Nuremberg war crimes court opens as museum
Baku, November 22 (AZERTAC). The Nuremberg courtroom in which a dozen senior Nazis were sentenced to death in 1946 was opened as a museum Sunday. The sombre ceremony was attended by both Germany`s Foreign Minister Guido Westerwelle and his Russian counterpart, Sergei Lavrov. British, French and US officials were also present, representing the four Allied World War II powers.
The museum, called Memorium, provides information on the 11-month main trial and follow-on trials, in a 750-square-metre attic space at the courthouse.
Westerwelle praised the role of the trials as a “response to the perversion of justice in Nazi Germany”, which set a precedent for the development international law.
“It was a great historic achievement that the Allies resisted the temptation to carry out revenge,” he said of the world`s first war crime trials.
Lavrov said this was never an option, insisting, “The Nuremberg trials were not supposed to be an act of revenge by the victors over the vanquished”.

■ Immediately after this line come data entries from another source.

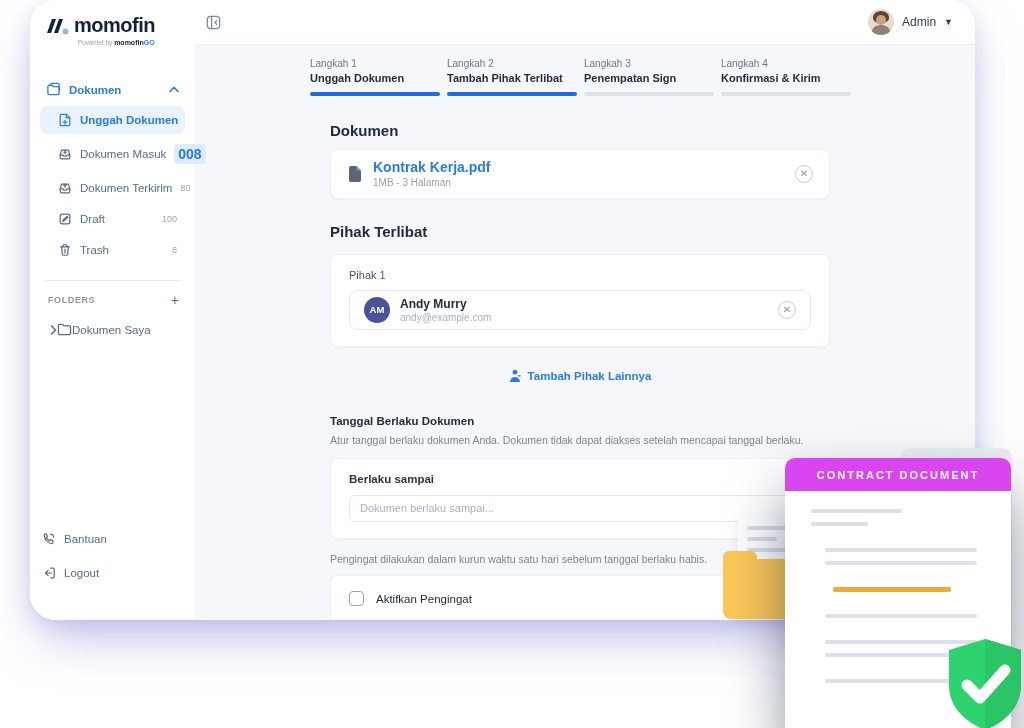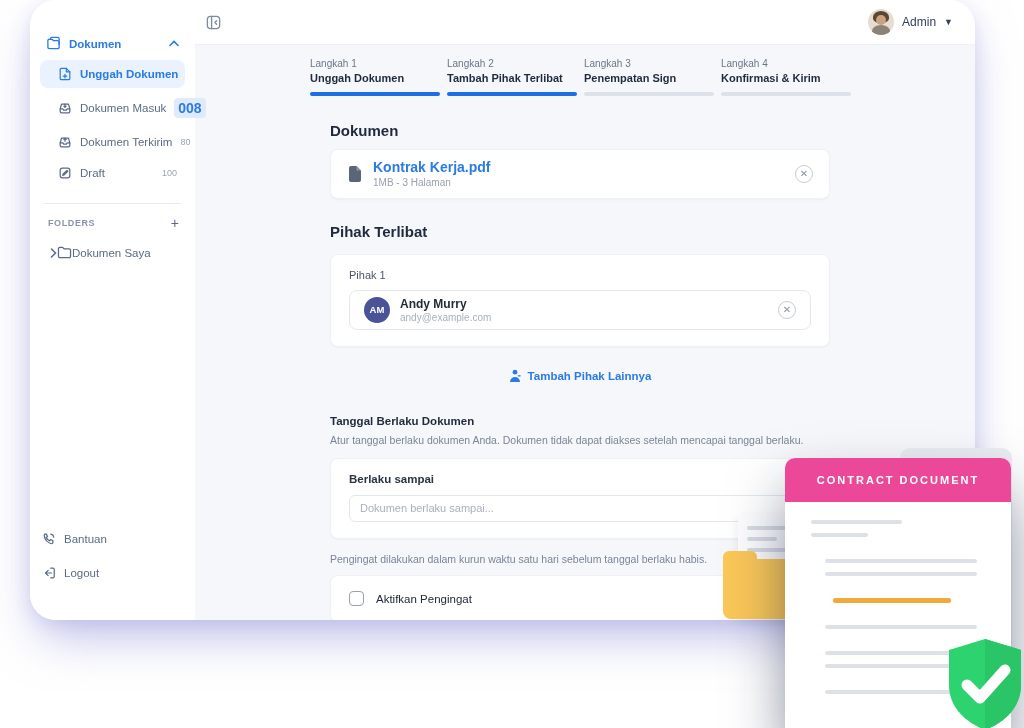--- a/index.html
+++ b/index.html
@@ -138,6 +138,20 @@
   <div class="window" data-interactable="false">
 
     <div class="sidebar" data-interactable="false">
+      <div class="logo-wrap" data-interactable="false">
+        <div class="logo-row">
+          <svg class="ic" data-interactable="false" width="26" height="20" viewBox="0 0 26 20">
+            <path d="M3 16 L8 2 L12 2 L7 16 Z" fill="#13223C"></path>
+            <path d="M10 16 L15 2 L19 2 L14 16 Z" fill="#13223C"></path>
+            <circle cx="21.5" cy="14.5" r="3" fill="#9DB6D8"></circle>
+          </svg>
+          <span class="logo-name" data-interactable="false">momofin</span>
+        </div>
+        <div class="powered" data-interactable="false">
+          <span>Powered by</span>
+          <b>momofin</b><span class="go">GO</span>
+        </div>
+      </div>
 
       <div class="nav" data-interactable="false">
         <div class="nav-group-head" data-interactable="true">

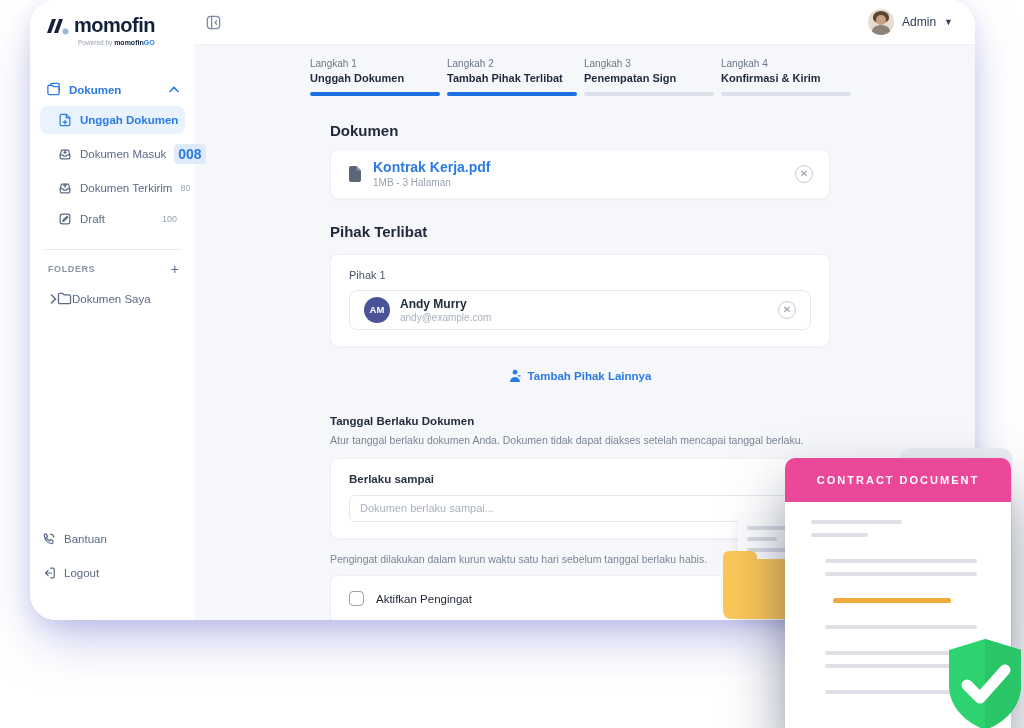--- a/index.html
+++ b/index.html
@@ -204,6 +204,15 @@
           <span class="count" data-interactable="false">100</span>
         </div>
 
+        <div class="nav-item" data-interactable="true">
+          <svg class="ic" data-interactable="false" width="14" height="14" viewBox="0 0 16 16" fill="none" stroke="#5B6B85" stroke-width="1.4" stroke-linecap="round" stroke-linejoin="round">
+            <path d="M3 4.5 h10 M6 4.5 V3 a1 1 0 0 1 1-1 h2 a1 1 0 0 1 1 1 v1.5"></path>
+            <path d="M4.2 4.5 L5 13 a1.3 1.3 0 0 0 1.3 1 h3.4 A1.3 1.3 0 0 0 11 13 l.8-8.5"></path>
+            <path d="M8 7 v4.5"></path>
+          </svg>
+          <span class="lbl" data-interactable="false">Trash</span>
+          <span class="count" data-interactable="false">8</span>
+        </div>
 
         <div class="side-divider" data-interactable="false"></div>
 

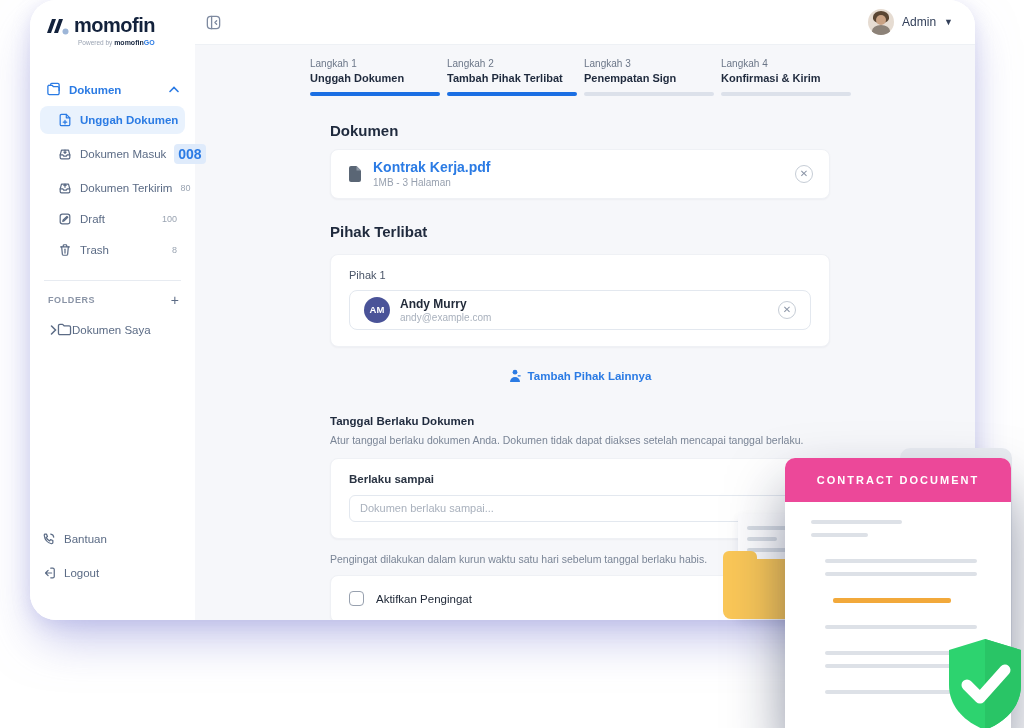--- a/index.html
+++ b/index.html
@@ -116,7 +116,7 @@
 
   .contract-card { left:785px; top:458px; width:226px; height:282px; background:#fff; border-radius:10px;
        box-shadow:0 30px 60px -5px rgba(15,25,60,.55); overflow:hidden; }
-  .contract-head { height:44px; background:#ec4899; color:#fff; display:flex; align-items:center;
+  .contract-head { height:33px; background:#d946ef; color:#fff; display:flex; align-items:center;
        justify-content:center; font-size:11px; font-weight:bold; letter-spacing:2px; }
   .contract-body { padding:18px 26px 0 26px; }
   .c-ln { height:4px; border-radius:2px; background:#DDE1E7; }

As a sign of allegiance with present-day Germany, Lavrov presented the city of Nuremberg with unreleased files about the military tribunal. He said they were copies of Russian archives, detailing preparations for the trials, which he hoped would help process the Nazi past.
The inauguration, on the 65th anniversary of the start of the Nuremberg trials, was also attended by Benjamin Ferencz, one of the surviving prosecutors from the time.
The UN`s seven "Nuremberg Principles" defined special offences that are worse than murder and massacre and are now called crimes against peace, war crimes and crimes against humanity.
“Strengthening international law is a measure of our action in the UN, also in the UN Security Council,” Westerwelle said. Germany joins the Security Council as a non-permanent member for two years from 2011.
He also appealed for more states to join the 114 who accept the jurisdiction of the International Court of Justice in The Hague, six decades on from the Nuremberg trials.
The Nuremberg trials made history by exposing Nazi oppression through the day-by-day reporting in the world`s media.